Provided data:
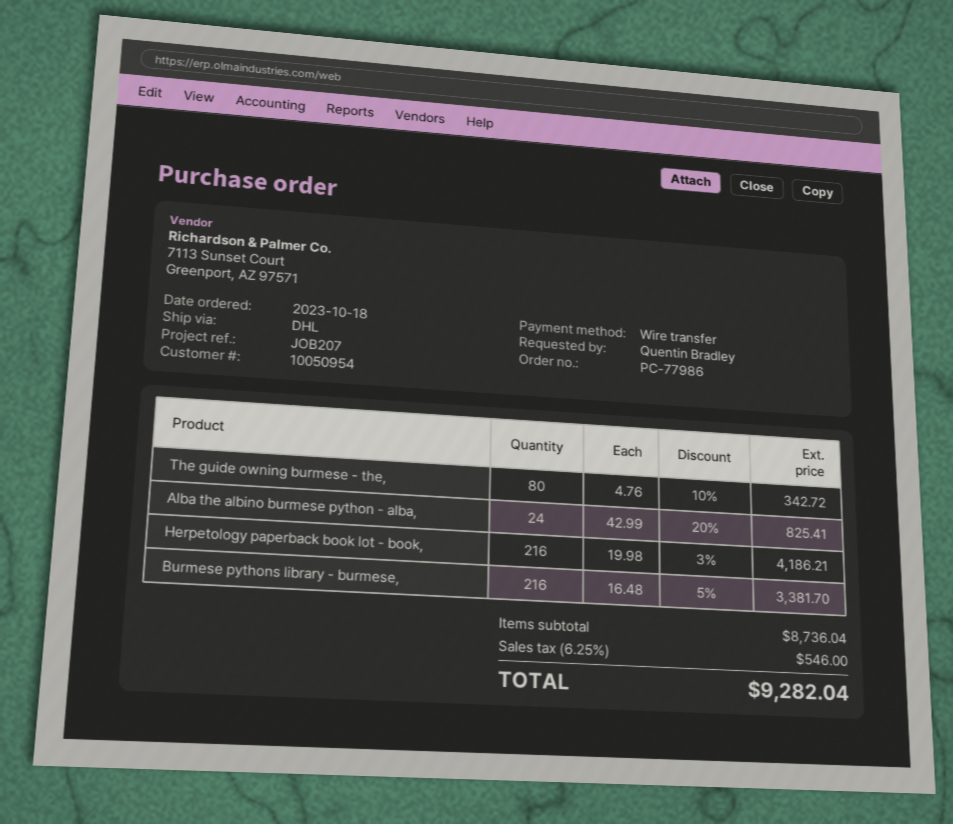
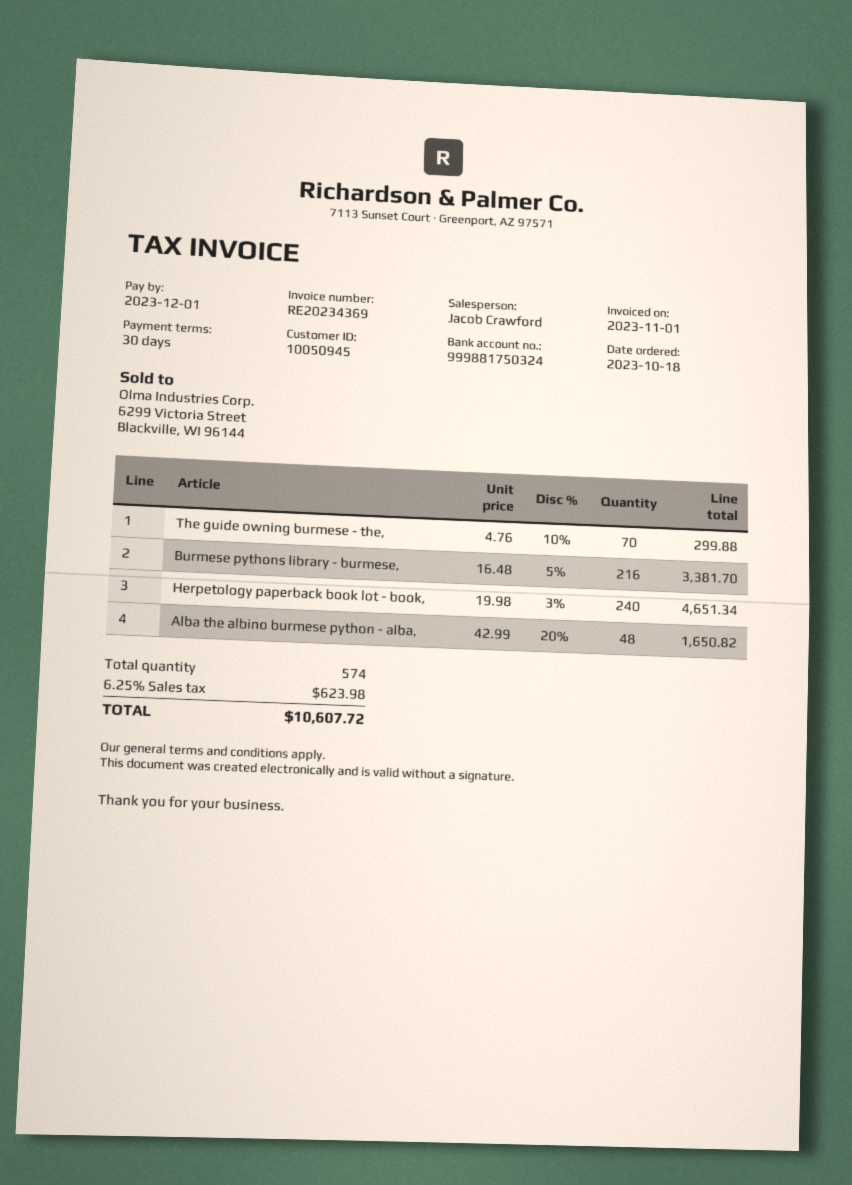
customer number: 10050954 -> 10050945
The guide owning burmese - the,: 80 x 4.76 - 10% = 342.72 -> 70 x 4.76 - 10% = 299.88
Alba the albino burmese python - alba,: 24 x 42.99 - 20% = 825.41 -> 48 x 42.99 - 20% = 1650.82
Herpetology paperback book lot - book,: 216 x 19.98 - 3% = 4186.21 -> 240 x 19.98 - 3% = 4651.34
tax: 6.25% = 546.00 -> 6.25% = 623.98
total: 9282.04 -> 10607.72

Exercise brief: Copy each line in the entries above where "burmese" turns up.

Solution to this exercise:
The guide owning burmese - the,: 80 x 4.76 - 10% = 342.72 -> 70 x 4.76 - 10% = 299.88
Alba the albino burmese python - alba,: 24 x 42.99 - 20% = 825.41 -> 48 x 42.99 - 20% = 1650.82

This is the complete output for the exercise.